J'étais venu voir Grandaddy, et j'ai eu droit à un sacré bonus : mon premier concert des Black Lips. Après le cabaret intimiste de Jamie Lee, chanteur de Money, mi-poète dandy mi-britrocker imbibé, et la prestation appliquée des post-ados grunge espagnols de Mourn, l'arrivée sur scène de ces hurluberlus m'a fait l'effet d'une tornade.
D'abord par leurs looks improbables : seul le deuxième guitariste se distingue avec comme seule fantaisie une chemise à rayures. Cole Alexander, le leader, flotte dans une chemise/tunique et recouvre sa coupe mulet teinte en noir tantôt d'un stetson chiffonné, tantôt d'une casquette de camionneur. Le bassiste/chanteur est déguisé en Jesse Hughes : banane, moustache et chemise de cowboy. Mais la palme revient au batteur : veste à paillettes Elvis-style avec écrit au dos "merci" (en français dans le texte et en capitales dorées), et une coupe de cheveux entre Rob Tyner et Robert Charlebois (c'est vrai, la fourchette n'est pas large).

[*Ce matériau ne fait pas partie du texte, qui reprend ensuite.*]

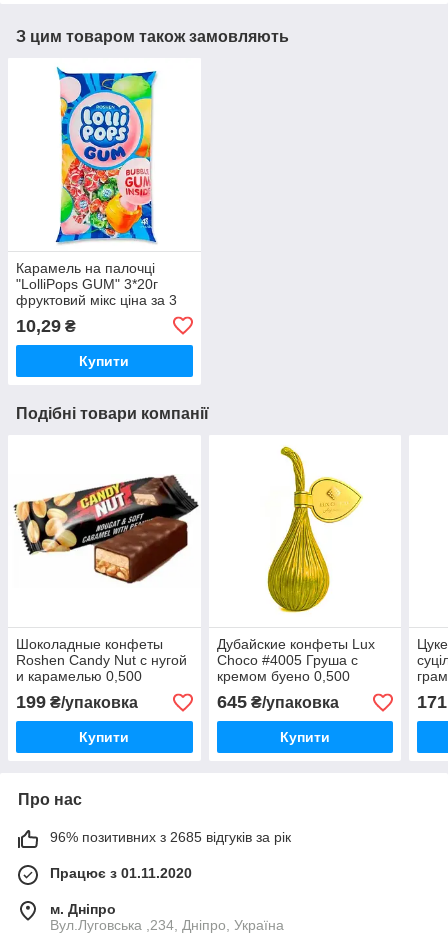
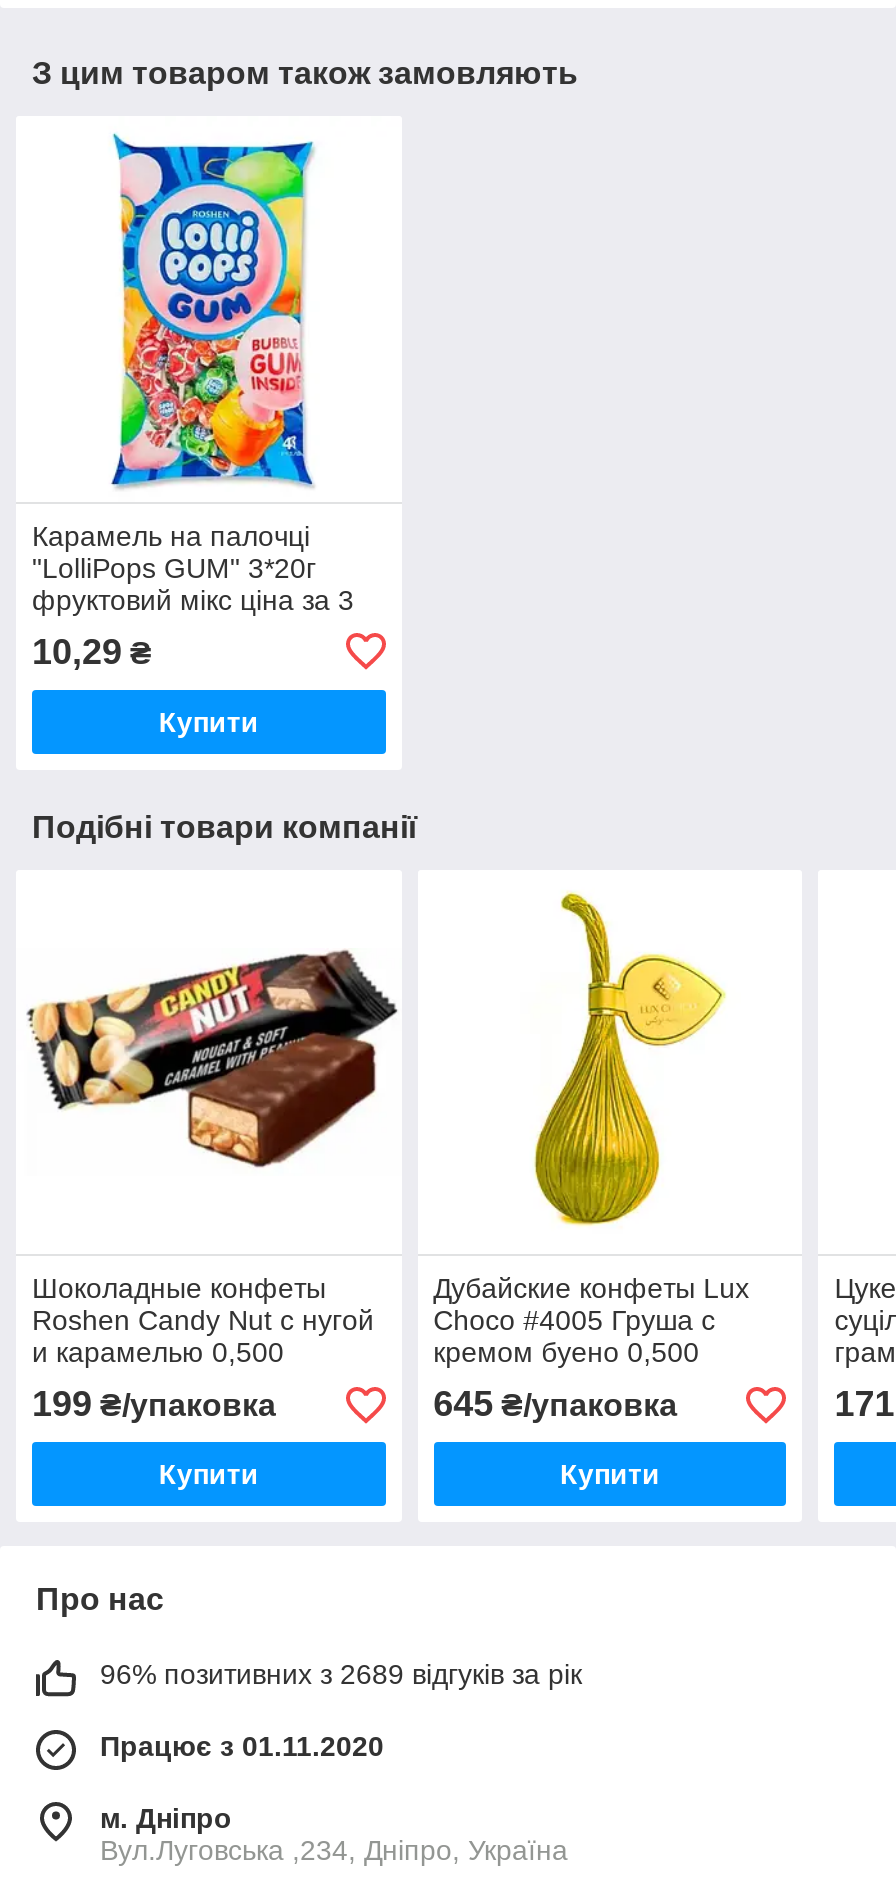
- 96% позитивних з 2685 відгуків за рік
+ 96% позитивних з 2689 відгуків за рік
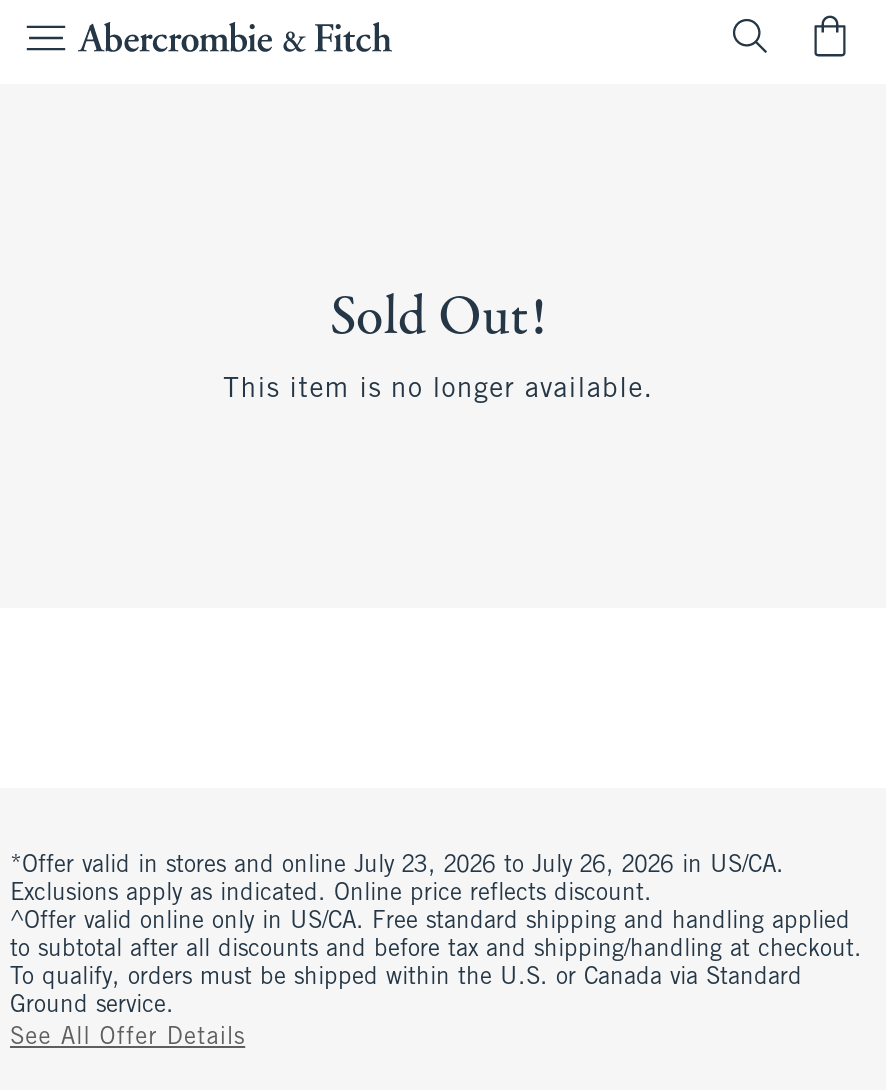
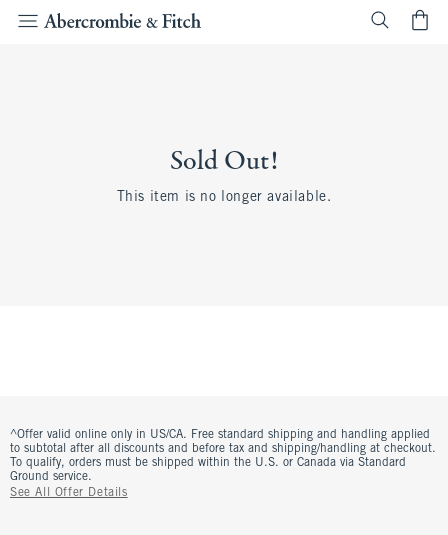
- *Offer valid in stores and online July 23, 2026 to July 26, 2026 in US/CA.
- Exclusions apply as indicated. Online price reflects discount.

Ensuite par leur musique : un rockabilly-tex-mex-garage-sixties dépouillé et agressif, entre Cramps, Sonics et Johnny Cash. Des mélodies imparables mais réduites à leur plus simple expression et noyées en un fracas de guitares criardes. Une saxophoniste vient compléter le tableau sur certains morceaux.
Cerise sur le gâteau : des ballons gonflables de différentes tailles avec le logo du groupe, balancés dans la foule au début du concert et qui aideront à maintenir notre attention pendant les morceaux moins efficaces.

Alors il paraît qu'ils sont capables de beaucoup mieux, en attendant cet intermède était sacrément rafraîchissant.